Pregnancy-related claims remain a priority for the EEOC

Posted by Charles Middleton on 01/30/2018

Q: What is the position of the Equal Employment Opportunity Commission (EEOC) on pregnancy-related discrimination?

A: The EEOC continues to prioritize pregnancy discrimination claims. It takes the position that pregnancy discrimination occurs when an employer fails to treat pregnant women the same as other applicants or employees with a similar ability or inability to work, including failing to reasonably accommodate pregnancy-related limitations under the Americans with Disability Act (ADA) and the Pregnancy Discrimination Act (PDA). Pregnancy discrimination includes past pregnancies, current pregnancies, and contemplated pregnancies. An employer should ensure it has taken steps to adequately educate its leaders and supervisors about the legal obligations under the ADA, PDA and Family Medical Leave Act (FMLA) to avoid claims of discrimination, harassment and interference with parents' rights.

Q: Is avoiding such discrimination that complicated?

A: One key to compliance is ensuring neither pregnancy nor pregnancy-related conditions has anything to do with any employment-related decisions and documenting the legitimate job and business-related reasons for decisions such as hiring, firing, demoting or promoting. But the intersection between the related federal laws like the ADA, PDA, and FMLA can be complicated. For example, pregnancy alone isn't a disability under the ADA, but certain pregnancy-related medical conditions may constitute a disability. Compliance can be nuanced and case specific, and an employee's eligibility for FMLA leave is different from the employee's eligibility for ADA leave accommodation. And whether an accommodation creates an undue hardship may vary from employer to employer. Employers must consider not only obligations to pregnant employees, but also expecting employees (i.e. including spouses). Effective management training can help simplify compliance.
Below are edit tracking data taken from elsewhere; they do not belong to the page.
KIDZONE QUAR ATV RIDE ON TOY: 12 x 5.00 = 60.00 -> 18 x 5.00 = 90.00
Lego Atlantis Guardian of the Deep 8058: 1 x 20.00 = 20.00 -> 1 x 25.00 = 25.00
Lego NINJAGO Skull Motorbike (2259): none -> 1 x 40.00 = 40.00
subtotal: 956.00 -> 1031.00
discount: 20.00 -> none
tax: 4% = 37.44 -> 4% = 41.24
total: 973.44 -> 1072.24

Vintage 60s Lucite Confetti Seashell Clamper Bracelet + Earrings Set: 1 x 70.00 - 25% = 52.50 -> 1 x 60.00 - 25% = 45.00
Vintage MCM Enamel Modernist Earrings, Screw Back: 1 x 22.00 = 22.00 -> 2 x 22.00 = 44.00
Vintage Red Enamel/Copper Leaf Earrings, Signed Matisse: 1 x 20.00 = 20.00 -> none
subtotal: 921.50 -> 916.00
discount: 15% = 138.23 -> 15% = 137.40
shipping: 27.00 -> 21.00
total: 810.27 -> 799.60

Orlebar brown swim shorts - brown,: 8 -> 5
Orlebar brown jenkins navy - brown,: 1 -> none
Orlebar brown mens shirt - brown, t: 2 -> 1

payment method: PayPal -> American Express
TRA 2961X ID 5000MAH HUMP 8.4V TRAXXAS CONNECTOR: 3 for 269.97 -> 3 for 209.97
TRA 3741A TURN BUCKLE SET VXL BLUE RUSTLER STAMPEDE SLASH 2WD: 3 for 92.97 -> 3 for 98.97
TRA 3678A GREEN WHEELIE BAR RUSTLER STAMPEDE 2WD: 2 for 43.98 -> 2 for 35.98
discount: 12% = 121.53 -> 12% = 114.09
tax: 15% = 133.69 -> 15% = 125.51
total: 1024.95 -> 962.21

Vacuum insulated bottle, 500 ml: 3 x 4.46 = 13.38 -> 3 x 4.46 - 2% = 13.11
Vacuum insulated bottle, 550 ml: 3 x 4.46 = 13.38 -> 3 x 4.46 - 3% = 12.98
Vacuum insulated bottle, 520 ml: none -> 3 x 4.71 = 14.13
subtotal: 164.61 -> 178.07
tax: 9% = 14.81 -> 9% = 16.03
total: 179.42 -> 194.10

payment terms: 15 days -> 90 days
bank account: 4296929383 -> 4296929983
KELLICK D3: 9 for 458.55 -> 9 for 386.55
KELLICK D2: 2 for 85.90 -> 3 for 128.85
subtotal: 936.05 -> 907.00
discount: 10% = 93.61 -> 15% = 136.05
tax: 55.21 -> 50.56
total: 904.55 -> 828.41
Q: What actions should an employer take to help ensure compliance?

A: First, employers should review and update their leave, accommodation, discrimination and retaliation policies, ensuring policies are compliant with the latest amendments to ADA, PDA, FMLA and any applicable state laws. Employers also should make sure all employees, including temporary employees in certain circumstances, have received the policies. This review is best performed in partnership with legal counsel. Policies must be implemented, however, and incorporating proper training and enforcement is also essential.

Q: Who should be involved in training?

A: Employers should regularly train all employees on these policies and implement internal procedures to ensure policies are followed. Training is critical for all employees, not just managers and supervisors. Employees should understand their rights and the workplace procedures for requesting leave, accommodation, or reporting noncompliance. Managers must be trained to appropriately determine whether requests for accommodation or leave should be granted, how to handle harassment complaints, and when to involve legal counsel. Vetted policies and procedures, coupled with regular training, is the best strategy to avoid costly employment claims.